A profound stillness reigned in the Casa Gould. The master of the house, walking along the corridor, opened the door of his room, and saw his wife sitting in a big armchair -- his own smoking armchair -- thoughtful, contemplating her little shoes. And she did not raise her eyes when he walked in.
`Tired?' asked Charles Gould.
`A little,' said Mrs Gould. Still without looking up, she added with feeling, `There is an awful sense of unreality about all this.'
Charles Gould, before the long table strewn with papers, on which lay a hunting crop and a pair of spurs, stood looking at his wife: `The heat and dust must have been awful this afternoon by the waterside,' he murmured, sympathetically. `The glare on the water must have been simply terrible.'
`One could close one's eyes to the glare,' said Mrs Gould. `But, my dear Charley, it is impossible for me to close my eyes to our position; to this awful . . .'
She raised her eyes and looked at her husband's face, from which all sign of sympathy or any other feeling had disappeared. `Why don't you tell me something?' she almost wailed.

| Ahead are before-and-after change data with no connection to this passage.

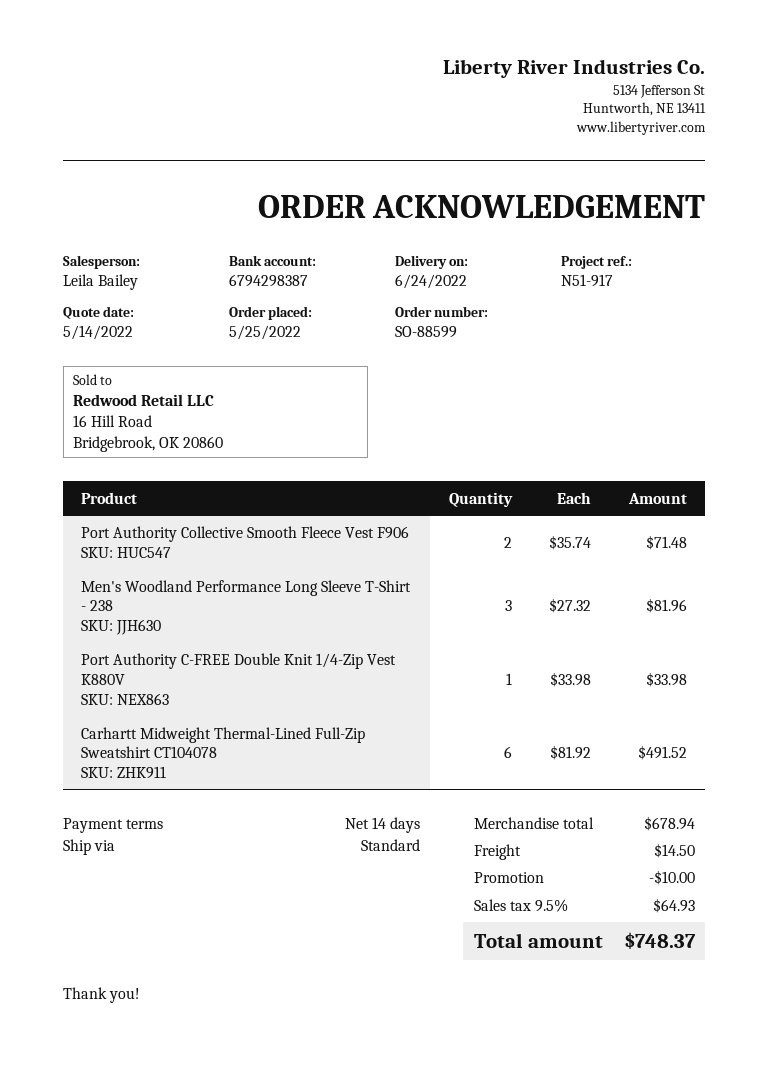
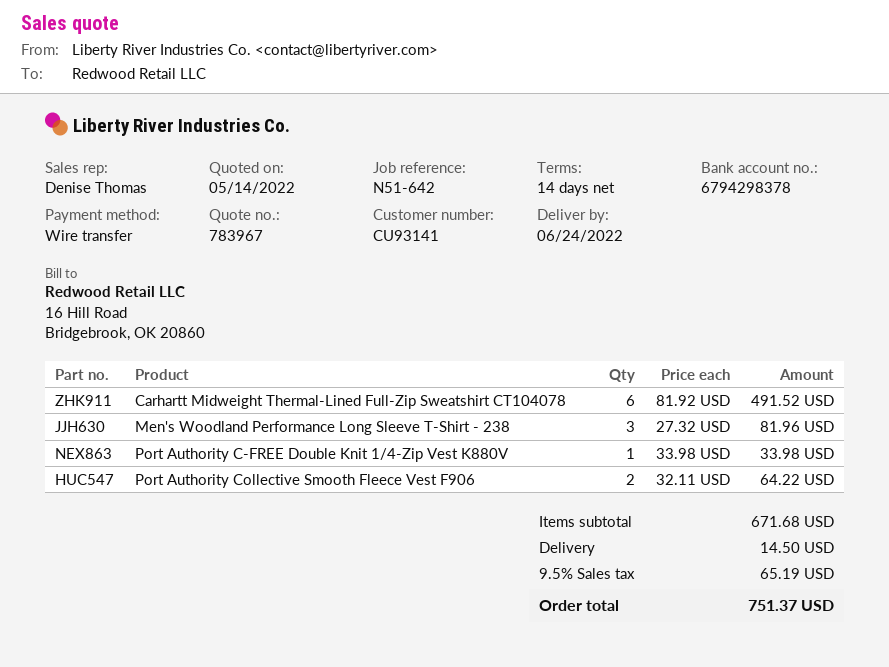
reference: N51-917 -> N51-642
sales rep: Leila Bailey -> Denise Thomas
bank account: 6794298387 -> 6794298378
Port Authority Collective Smooth Fleece Vest F906: 2 x 35.74 = 71.48 -> 2 x 32.11 = 64.22
subtotal: 678.94 -> 671.68
discount: 10.00 -> none
tax: 9.5% = 64.93 -> 9.5% = 65.19
total: 748.37 -> 751.37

`I thought you had understood me perfectly from the first,' Charles Gould said, slowly. `I thought we had said all there was to say a long time ago. There is nothing to say now. There were things to be done. We have done them; we have gone on doing them. There is no going back now. I don't suppose that, even from the first, there was really any possible way back. And what's more, we can't even afford to stand still.'
`Ah, if one only knew how far you mean to go,' said his wife, inwardly trembling, but in an almost playful tone.
`Any distance, any length, of course,' was the answer, in a matter-of-fact tone, which caused Mrs Gould to make another effort to repress a shudder.
She stood up, smiling graciously, and her little figure seemed to be diminished still more by the heavy mass of her hair and the long train of her gown.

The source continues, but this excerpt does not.